> **WHAT YOU SHOULD DO**: In the entries below, which lines run from the one with "(520, 1150) none" through the one with "[749,1002,805,1021] running ->"? Repeat exactly those, both included, and no pictures.

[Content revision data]
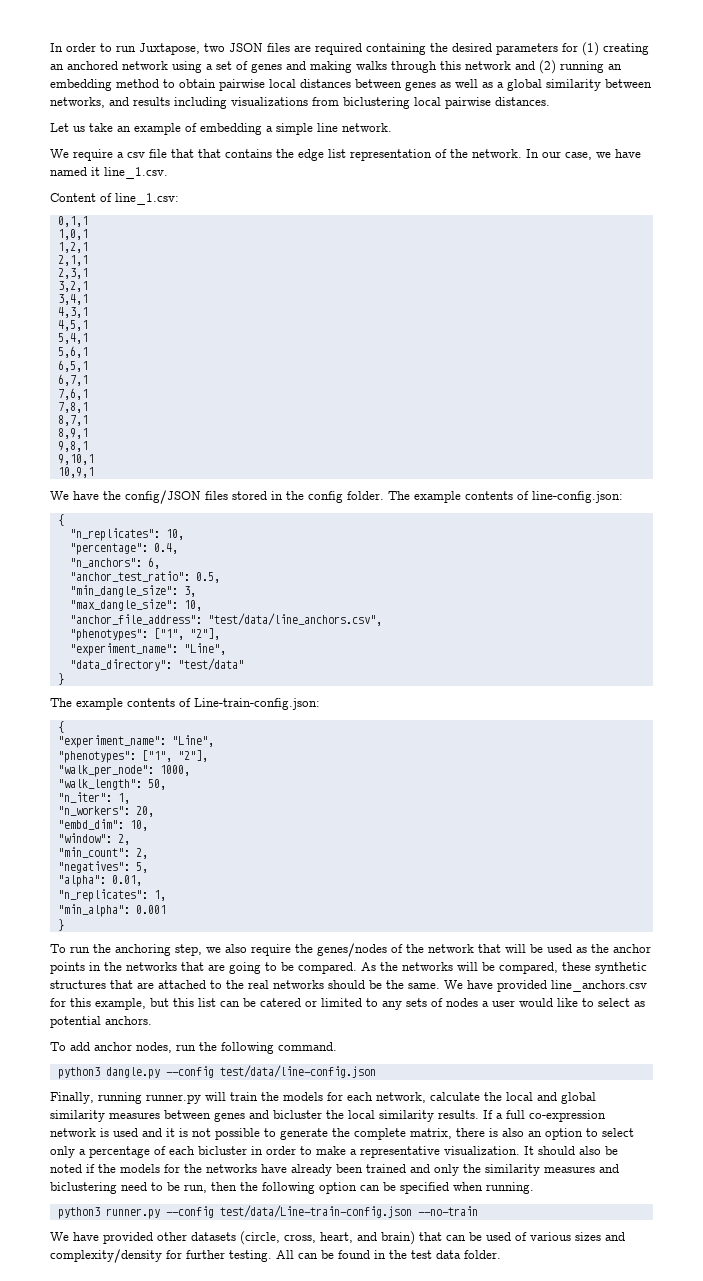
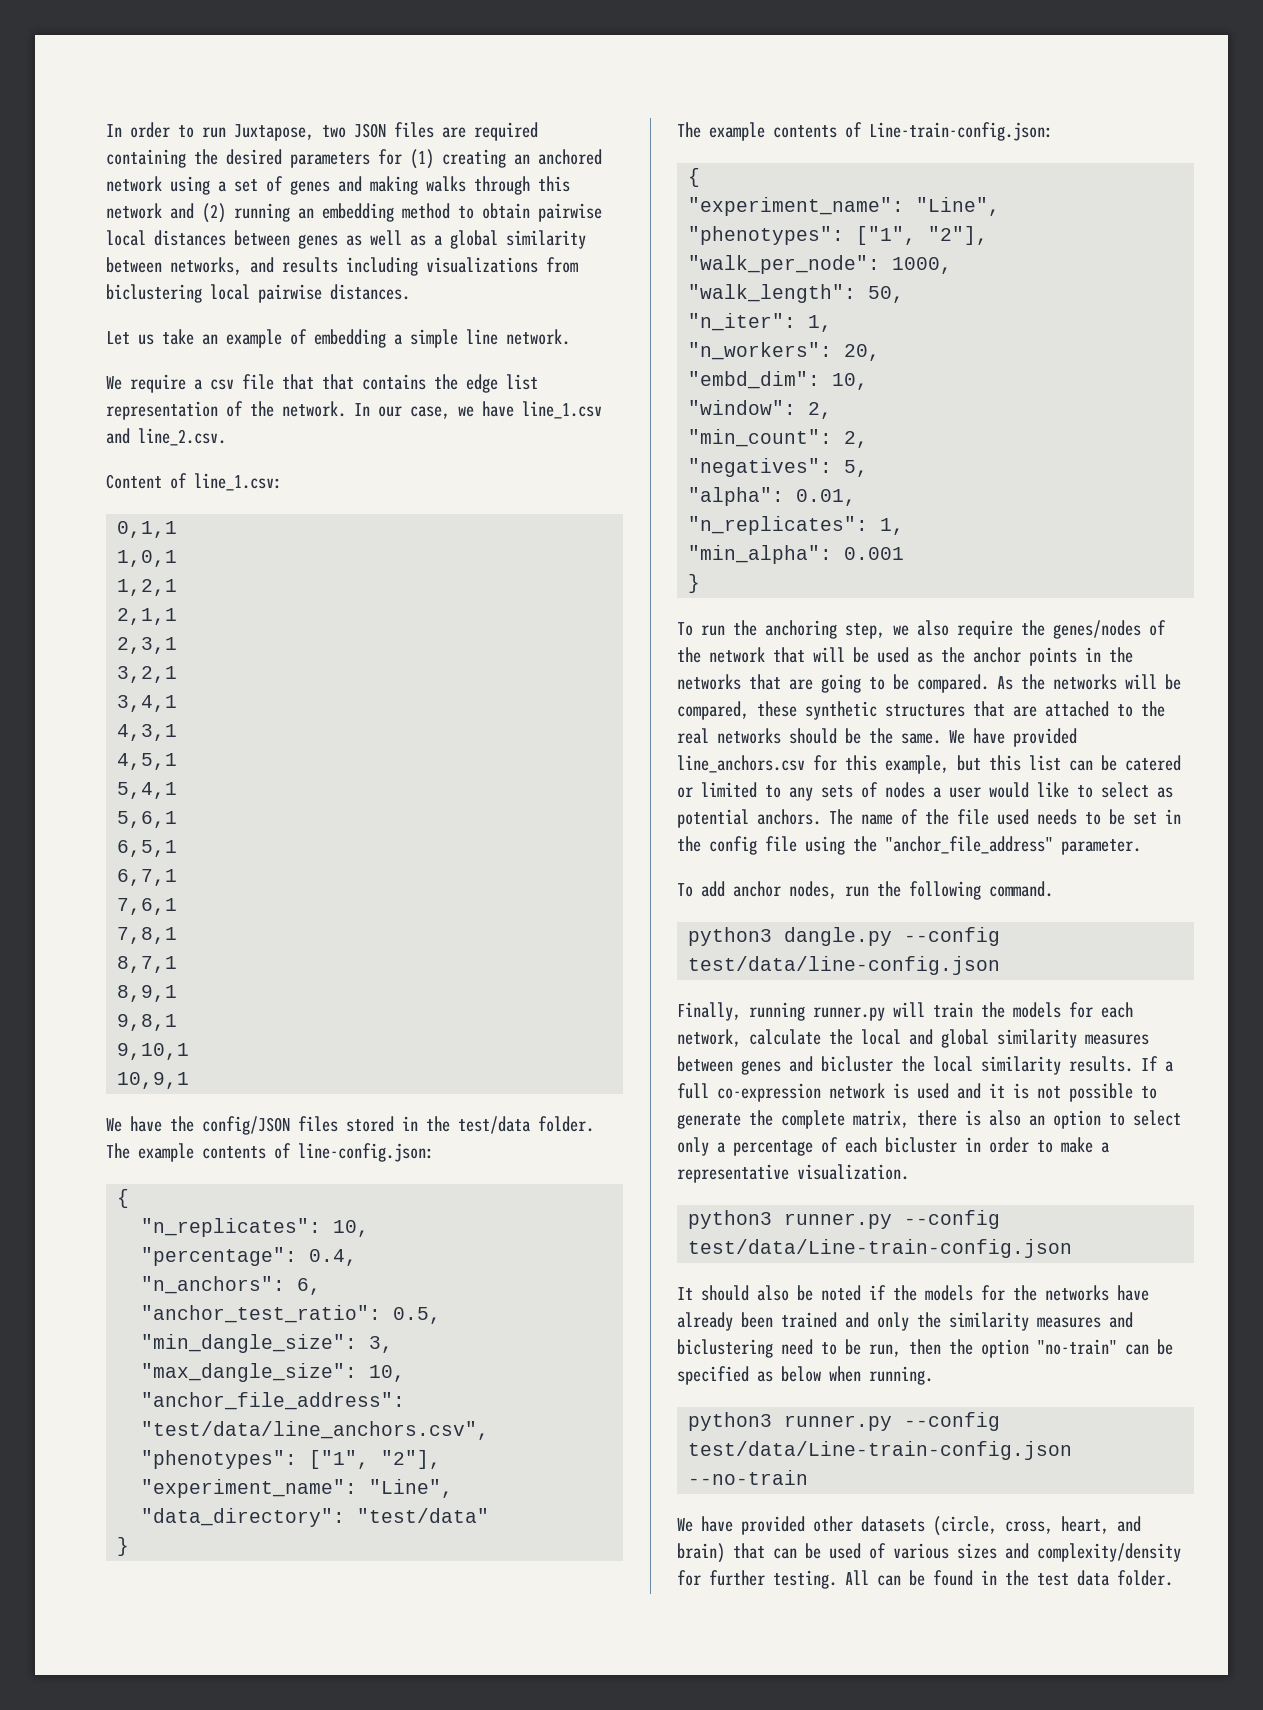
[50,167,168,179] named it line_1.csv. -> [522,401,602,419] [106,428,226,446] line_1.csv and line_2.csv.
[308,491,343,503] config -> [458,1116,530,1134] test/data
(152, 1020) none -> [829,809,1181,825] [677,836,1141,855] The name of the file used needs to be set in the config file using the "anchor_file_address" parameter.
(520, 1150) none -> [688,1210,1001,1229] [688,1239,1073,1258] // python3 runner.py --config test/data/Line-train-config.json //
[262,1182,357,1194] following option -> [981,1339,1117,1358] option "no-train"
(449, 1188) none -> [757,1366,821,1382] as below

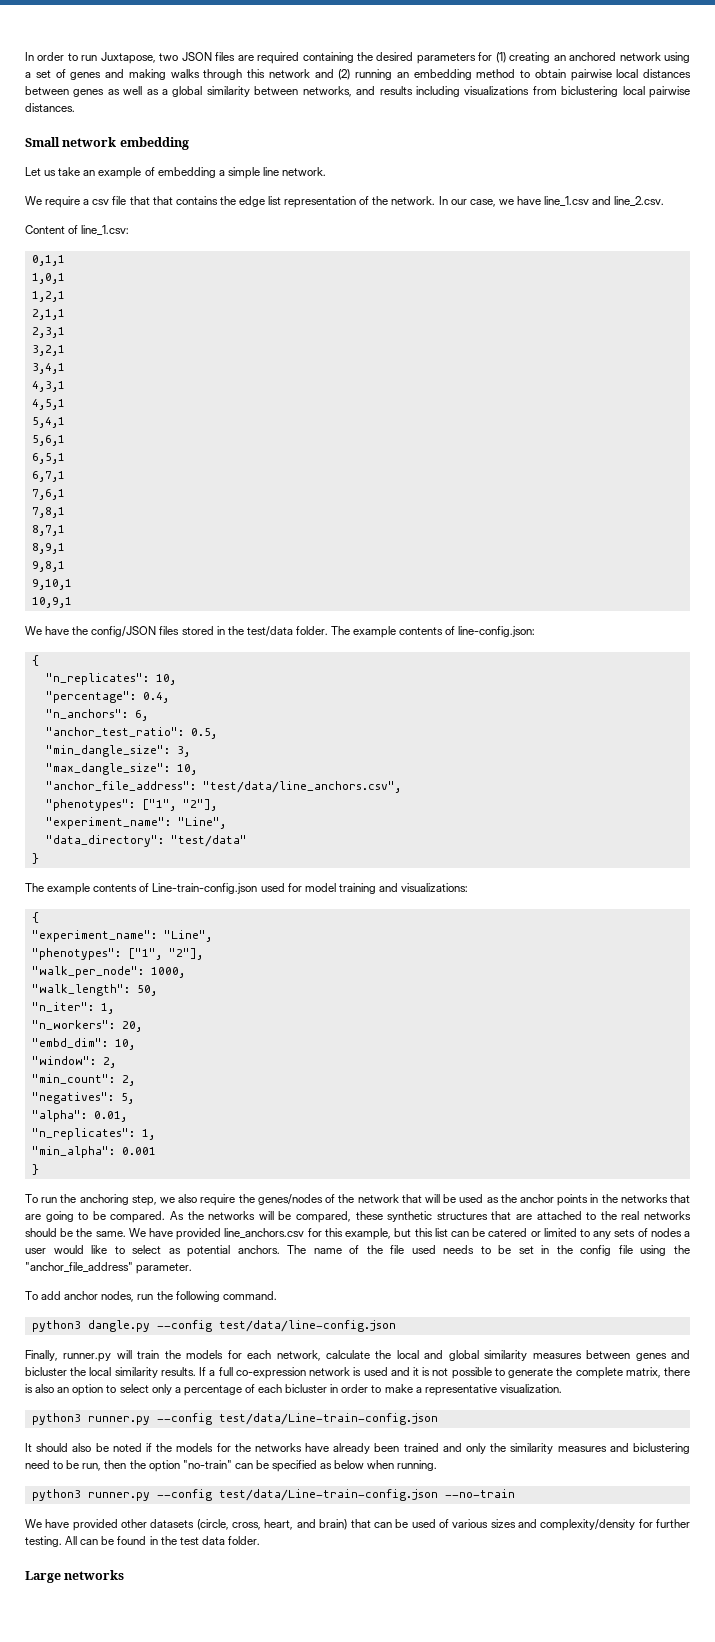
(410, 292) none -> [25,137,189,150] // Small network embedding
[869,122,1053,141] Line-train-config.json: -> [152,883,469,894] Line-train-config.json used for model training and visualizations:
[749,1002,805,1021] running -> (58, 1355) none
(1173, 1578) none -> [25,1570,125,1583] // Large networks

> **OUTPUT OF THE TASK**:
(520, 1150) none -> [688,1210,1001,1229] [688,1239,1073,1258] // python3 runner.py --config test/data/Line-train-config.json //
[262,1182,357,1194] following option -> [981,1339,1117,1358] option "no-train"
(449, 1188) none -> [757,1366,821,1382] as below

(410, 292) none -> [25,137,189,150] // Small network embedding
[869,122,1053,141] Line-train-config.json: -> [152,883,469,894] Line-train-config.json used for model training and visualizations:
[749,1002,805,1021] running -> (58, 1355) none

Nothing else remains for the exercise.